### [PROBLEM DETAILS]
Every picture is to be removed, and all the data is to be copied exactly.

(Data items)
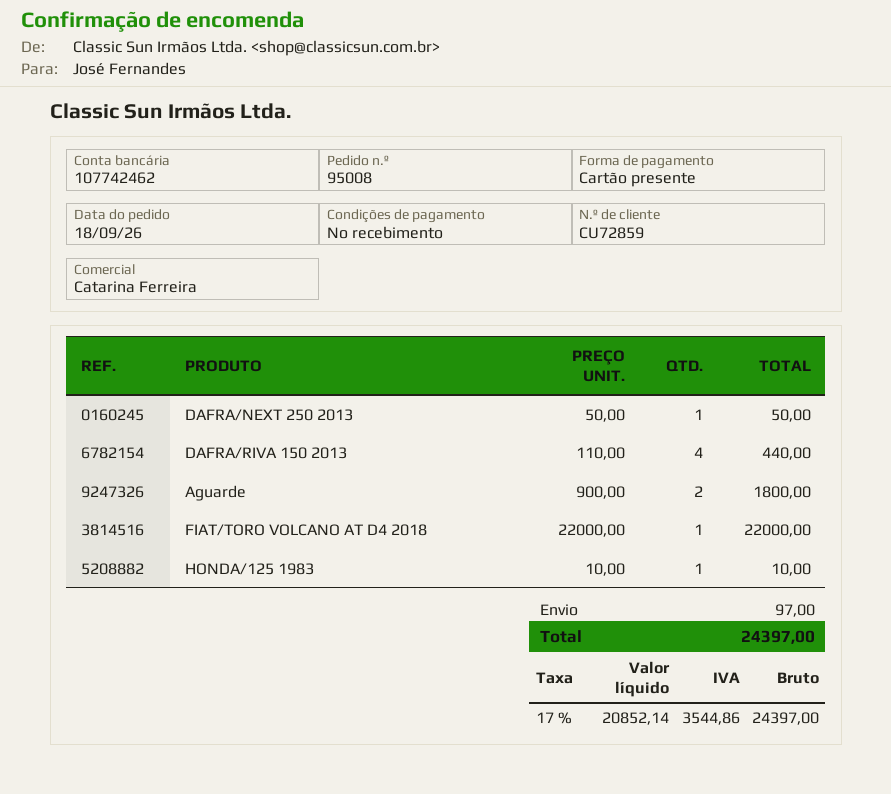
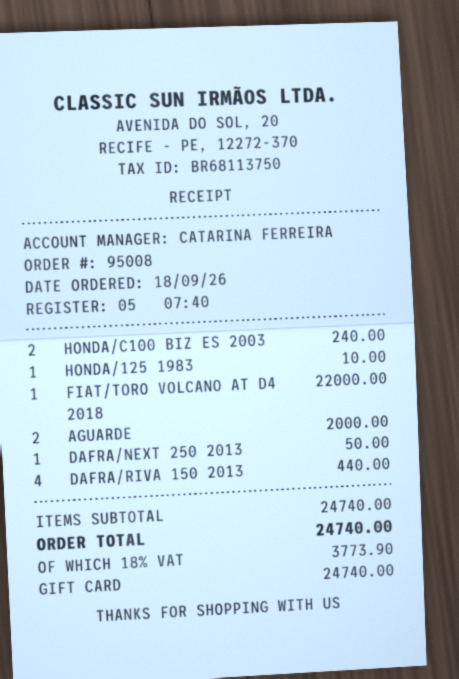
Aguarde: 2 for 1800.00 -> 2 for 2000.00
HONDA/C100 BIZ ES 2003: none -> 2 for 240.00
shipping: 97.00 -> none
tax: 17% = 3544.86 -> 18% = 3773.90
total: 24397.00 -> 24740.00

### [SOLUTION TO THE EXERCISE]
Aguarde: 2 for 1800.00 -> 2 for 2000.00
HONDA/C100 BIZ ES 2003: none -> 2 for 240.00
shipping: 97.00 -> none
tax: 17% = 3544.86 -> 18% = 3773.90
total: 24397.00 -> 24740.00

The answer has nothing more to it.